[Before-and-after page screenshots]
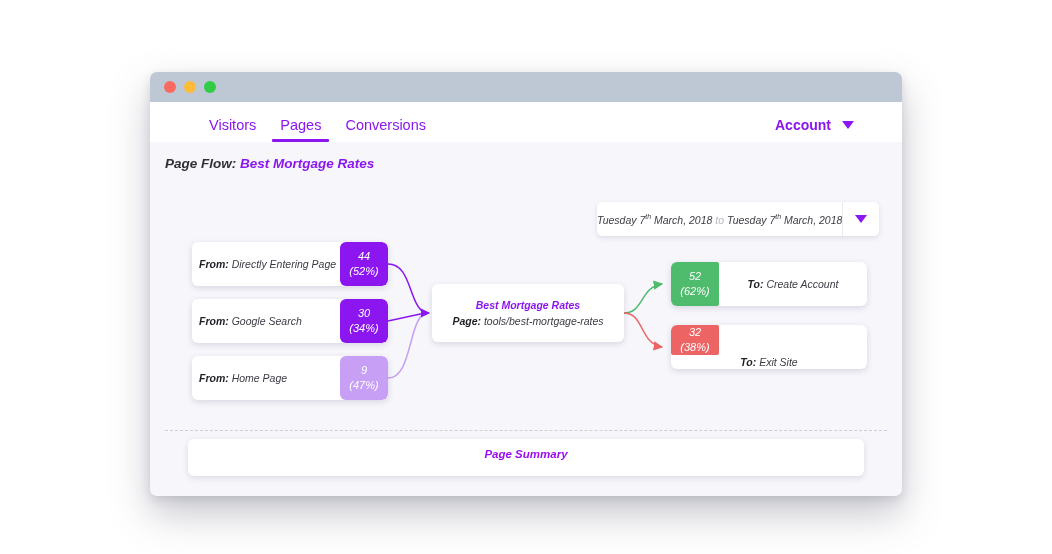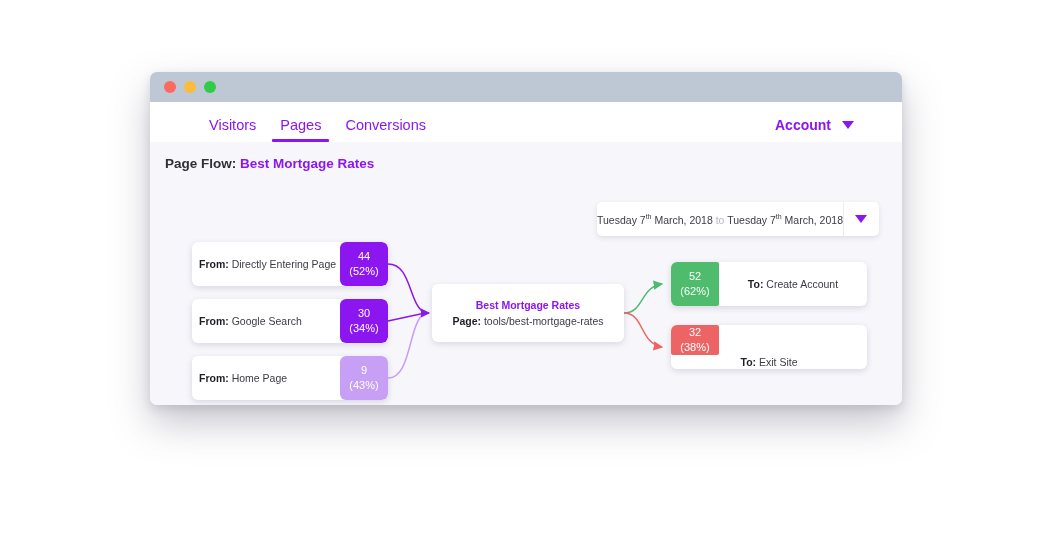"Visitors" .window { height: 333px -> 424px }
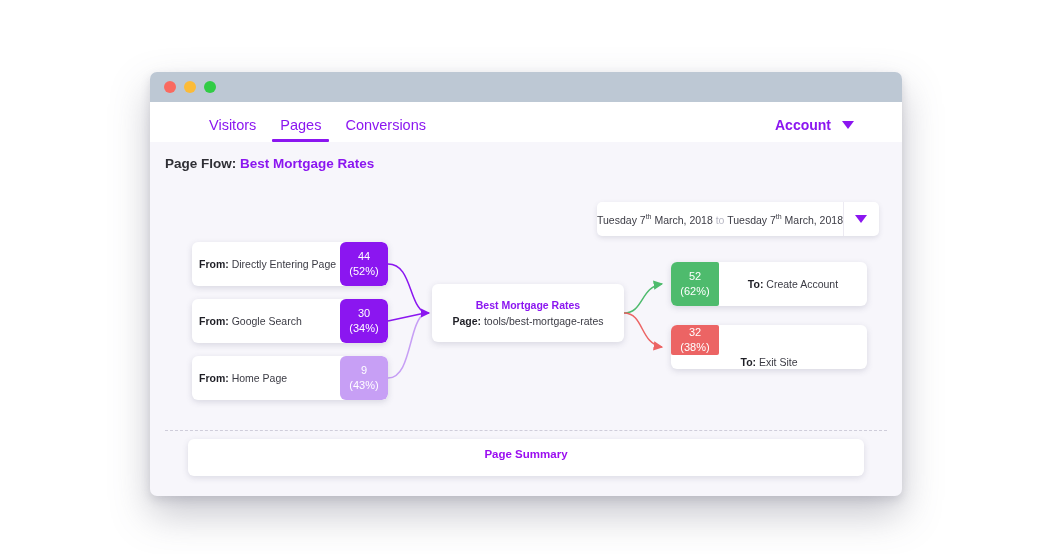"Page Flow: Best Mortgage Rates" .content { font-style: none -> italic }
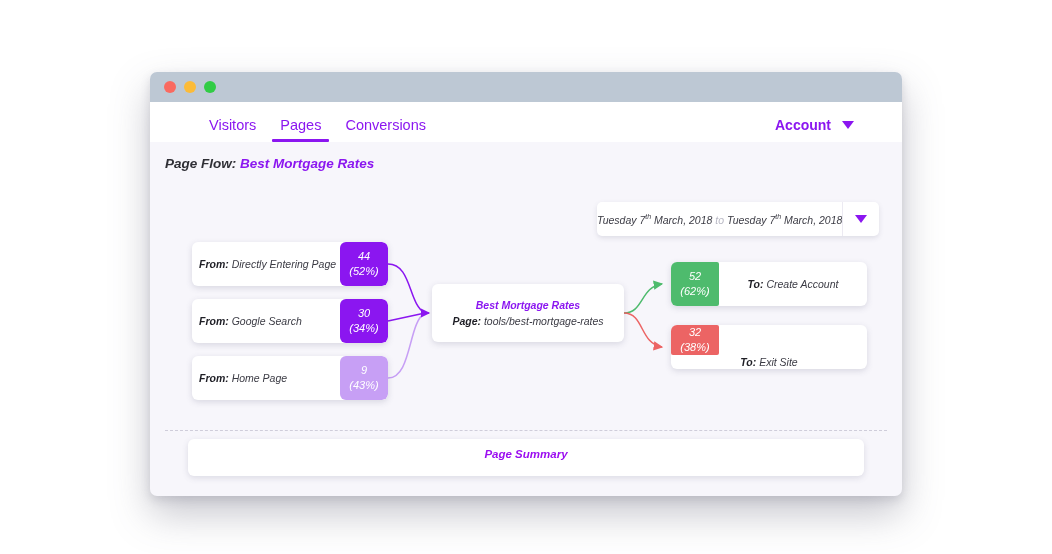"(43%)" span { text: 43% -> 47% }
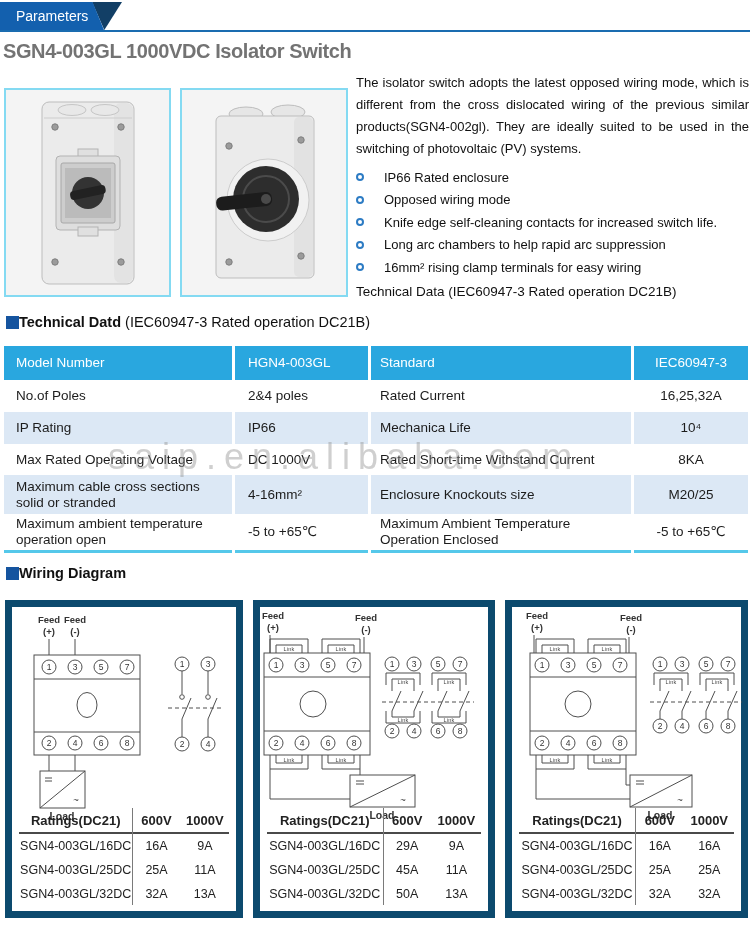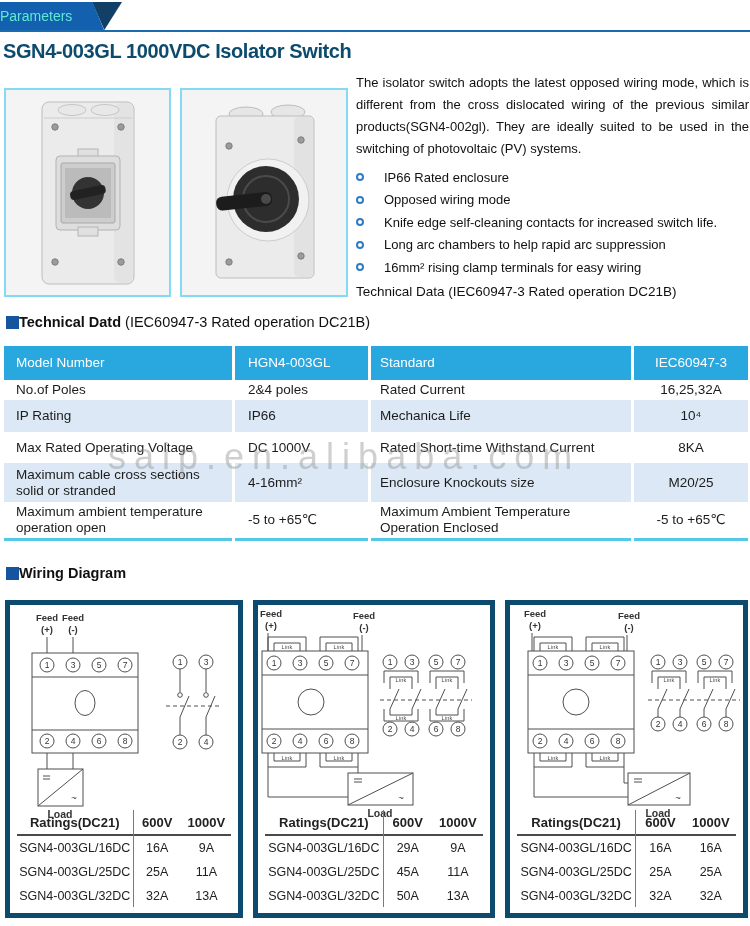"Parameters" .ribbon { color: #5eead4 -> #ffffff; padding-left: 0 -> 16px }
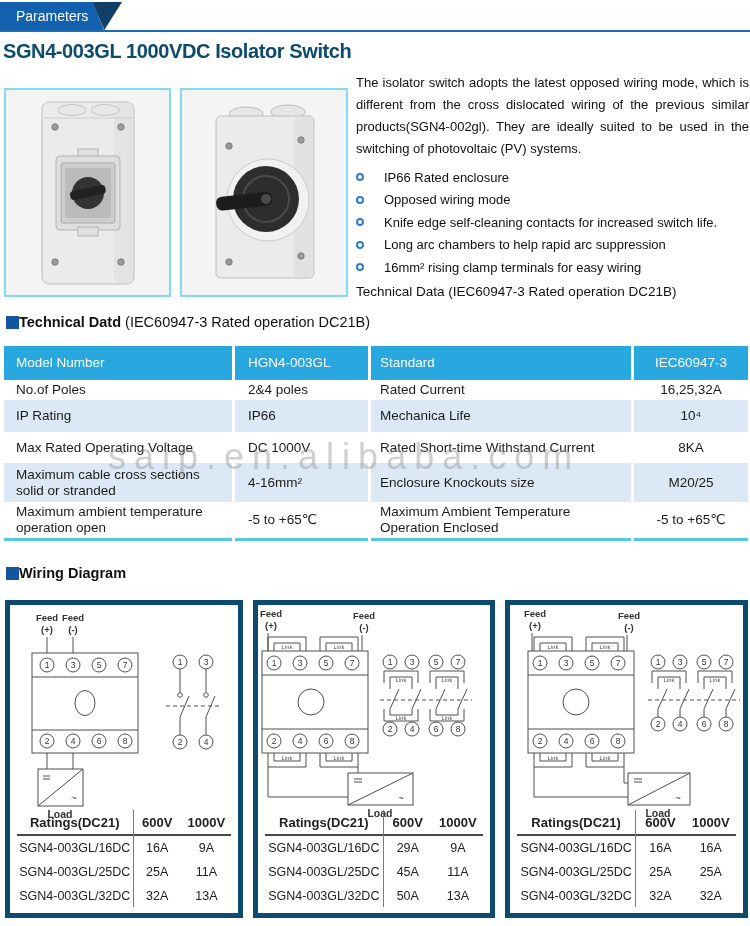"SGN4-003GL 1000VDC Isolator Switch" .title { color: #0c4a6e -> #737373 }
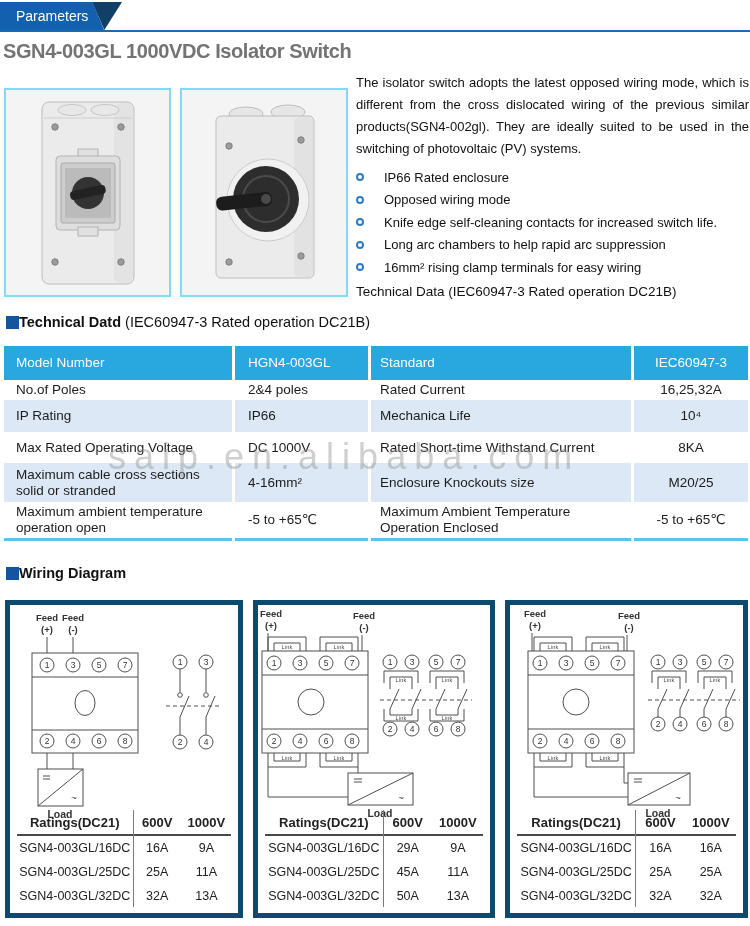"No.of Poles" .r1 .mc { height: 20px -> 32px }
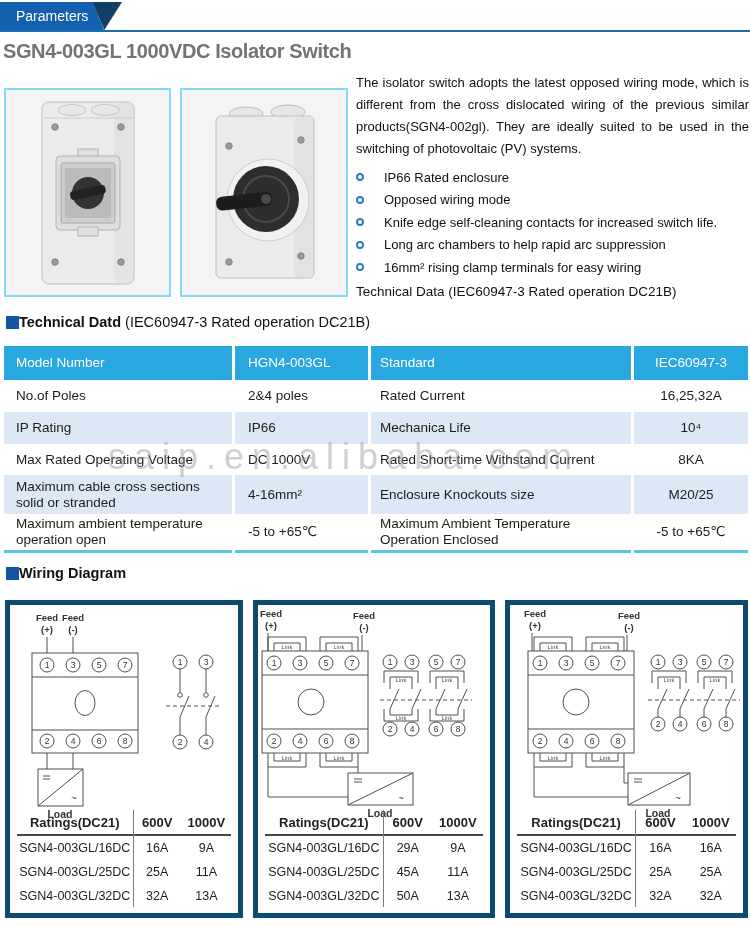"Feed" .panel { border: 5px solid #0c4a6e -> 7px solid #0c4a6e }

EXERCISE DIRECTIONS ::
Nothing but the lines from the one holding "height: 20px ->" to the end of the entries above should be echoed, exactly and with both ends included; omit the pictures.

ANSWER FOR THE TASK ::
"No.of Poles" .r1 .mc { height: 20px -> 32px }
"Feed" .panel { border: 5px solid #0c4a6e -> 7px solid #0c4a6e }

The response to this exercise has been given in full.